What the White Paper makes clear is that the Australian government and bureaucracy, which have been so closely entwined with the United States in the past, are alarmed by the decline of US military power and influence and Trump’s discarding the conventions of the international economic order. He has abandoned the rules-based system — commitment to abiding by the WTO, the TPP, NAFTA, the Paris Accord and probably its KORUS agreement with South Korea — on which the world has depended to bring order to the global system.

In China’s militarising of the South China Sea and heavy breathing in disputes over territorial issues as well as increasing internal repression and the cult of personality surrounding President Xi, the White Paper sees dangers from the international use of coercive power.

The White Paper’s refreshing frankness is nonetheless folded in a conceptual frame that accentuates the negative response. The paper adopts the Indo-Pacific idea but neither tests nor defines it — except through its footnote definition as a geographic area that touches every continent bar Europe. We know it is a maritime security construct that’s been part of military dialogue for some time. That is one element in responding to the complex problems we now all face — but only one. It is an element that vastly underestimates the complex economic and political interdependence with mainland Asia that Mr Trump in Washington, Mr Xi in Beijing and everybody else in the region has to deal with day by day.

There are other strategies and actions which Australia can take: asserting constructive influence with like-minded countries to persuade both China and the United States that their current courses court danger more than opportunity.

The day that the White Paper was launched, the Wall Street Journal reported escalation of the Trump administration’s plans for trade war. Unchecked, these moves will wreak havoc on the global trade regime — a regime that more than any other rules-based system is the foundation of Australia’s and Asia’s economic prosperity and political stability.

There needs to be an immediate and vigorous response from Asia through conclusion of the ASEAN+6’s Regional Comprehensive Economic Partnership and its calibration as part of an over-arching strategy on global trade to check Trump’s recklessness.

China will not be turned towards reducing security concerns without up-close engagement. The White Paper identifies one important priority: to upgrade Australia’s Comprehensive Strategic Partnership with China. But on how and to what purpose, the White Paper is silent. There’s chance to work with China on Xi’s 19th Party Congress commitment to the multilateral system and a shared community of interests. That is an investment worth the risk.

Yelping from the sidelines is no effective strategy. Delivering regional security and prosperity requires resourcing and developing diplomatic strategies in concert with Asian partners, including China, as the White Paper urges. Strategies that engage China will alleviate concern in Beijing by those who read the White Paper as an attempt to contain it.

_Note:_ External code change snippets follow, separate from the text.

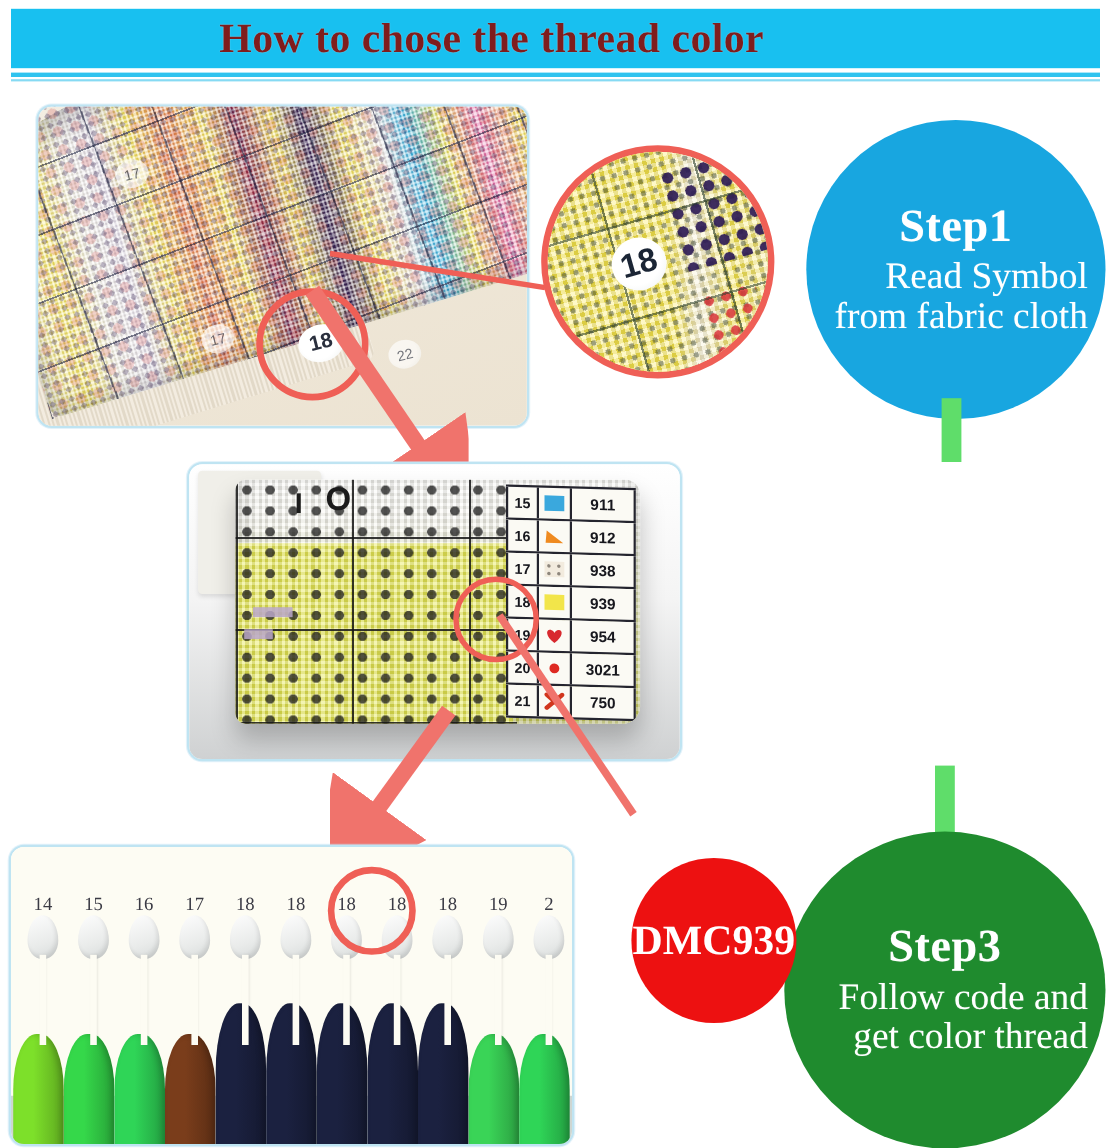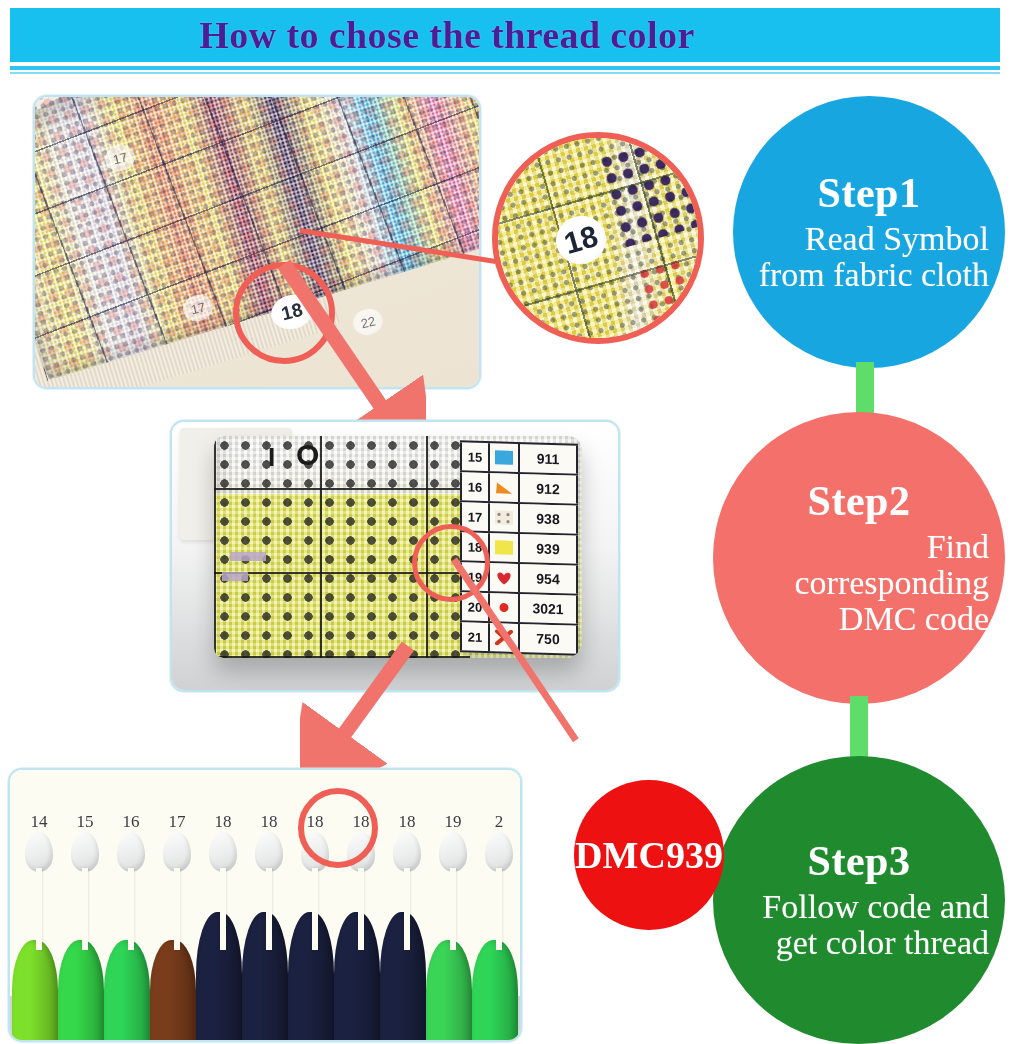"How to chose the thread" .hdr-title { color: #4c1d95 -> #7f1d1d }
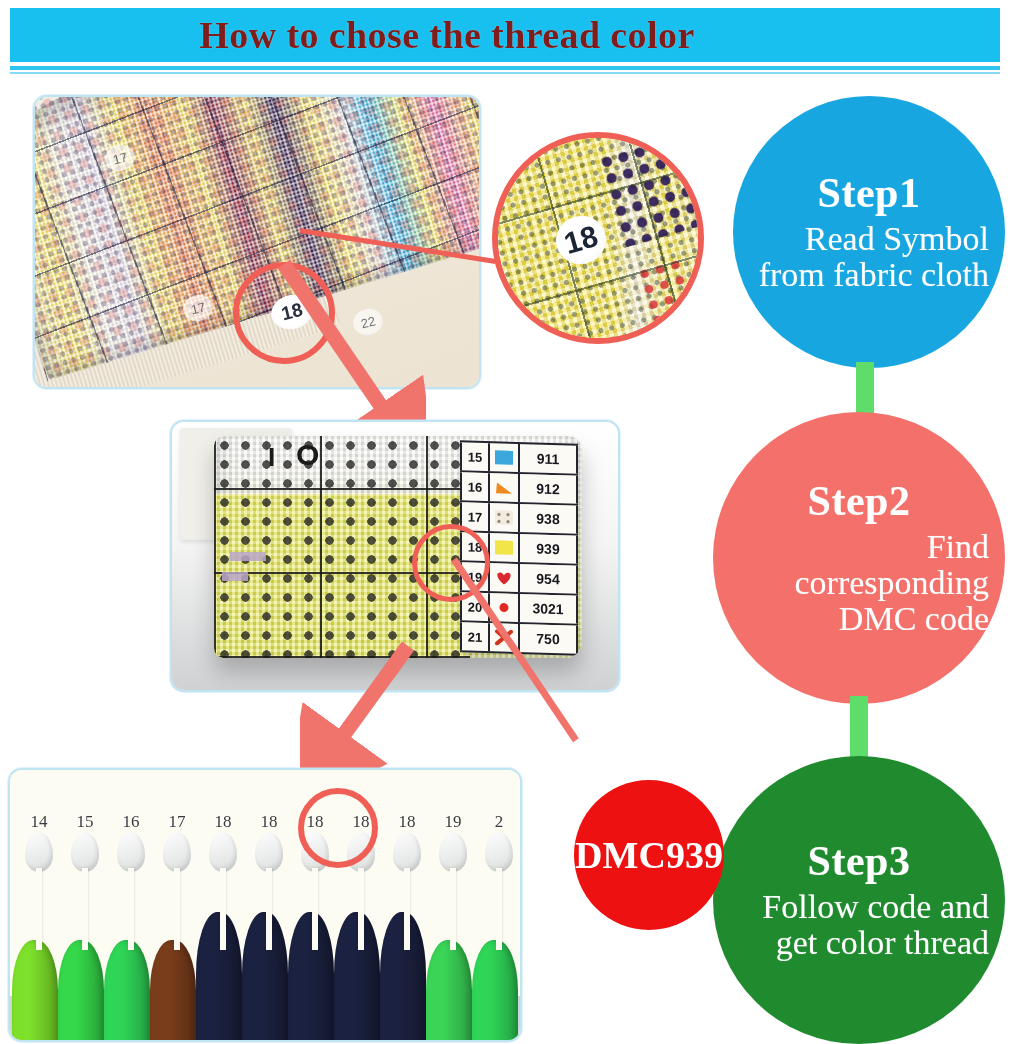"Step1" #step1 { top: 96px -> 109px }
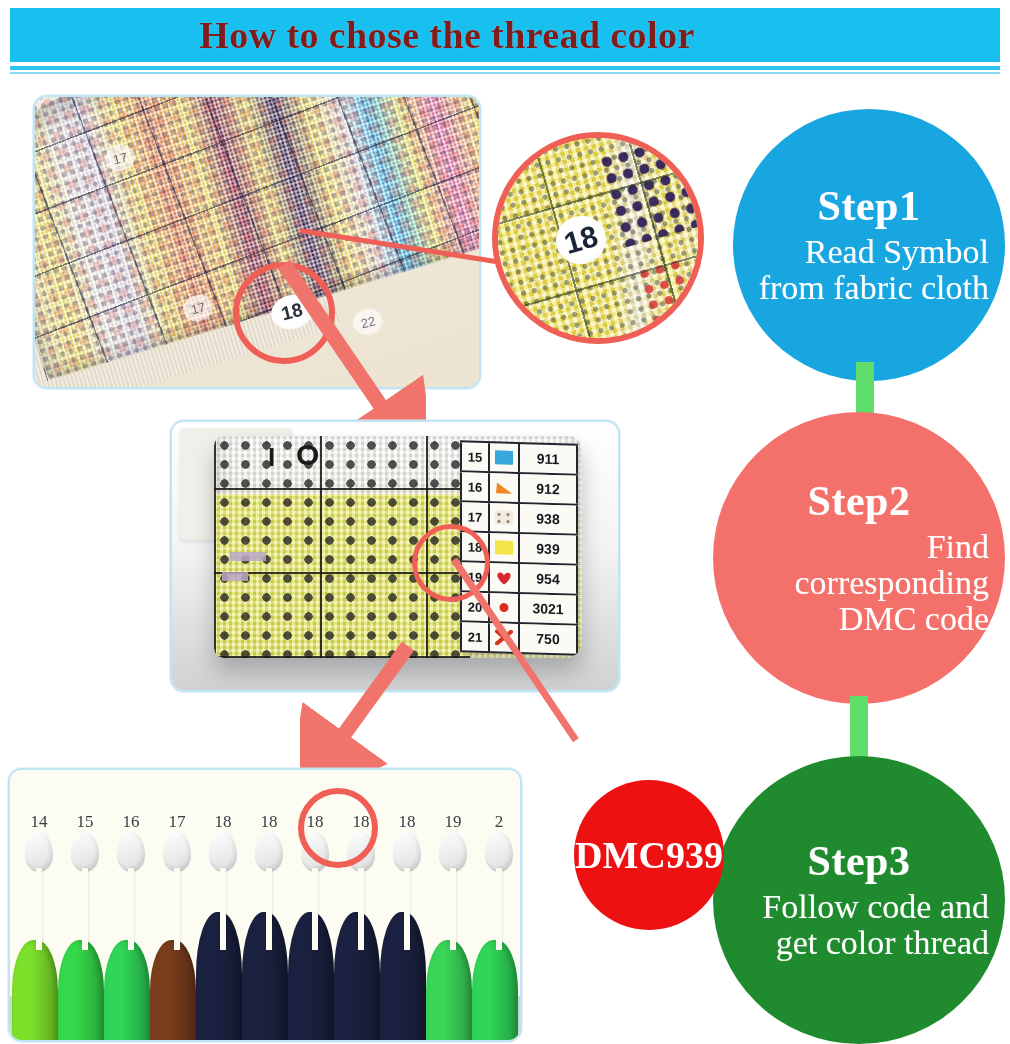"Step2" div.step { html: <div> <div>Step2</div> <div>Find corresponding DMC code</div> </div> -> none }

The temptation of some subsequent government will be to tear this document up, like the current government discarded the Asian Century White Paper, expunging Asia from its diplomatic lexicon and short-changing Australians.

That would not be wise.

Both the robust narrative and the more fragile conceptions of how to deliver Australia’s prosperity and security in the White Paper invite serious debate. It would be unfortunate if partisan disputes (not least between the more unthinking supporters of the United States and China) resulted in the paper’s being sidelined or ignored in future policymaking.

Peter Drysdale is Emeritus Professor, Head of the East Asian Bureau of Economic Research and Editor-in-Chief of East Asia Forum at the Crawford School of Public Policy, The Australian National University.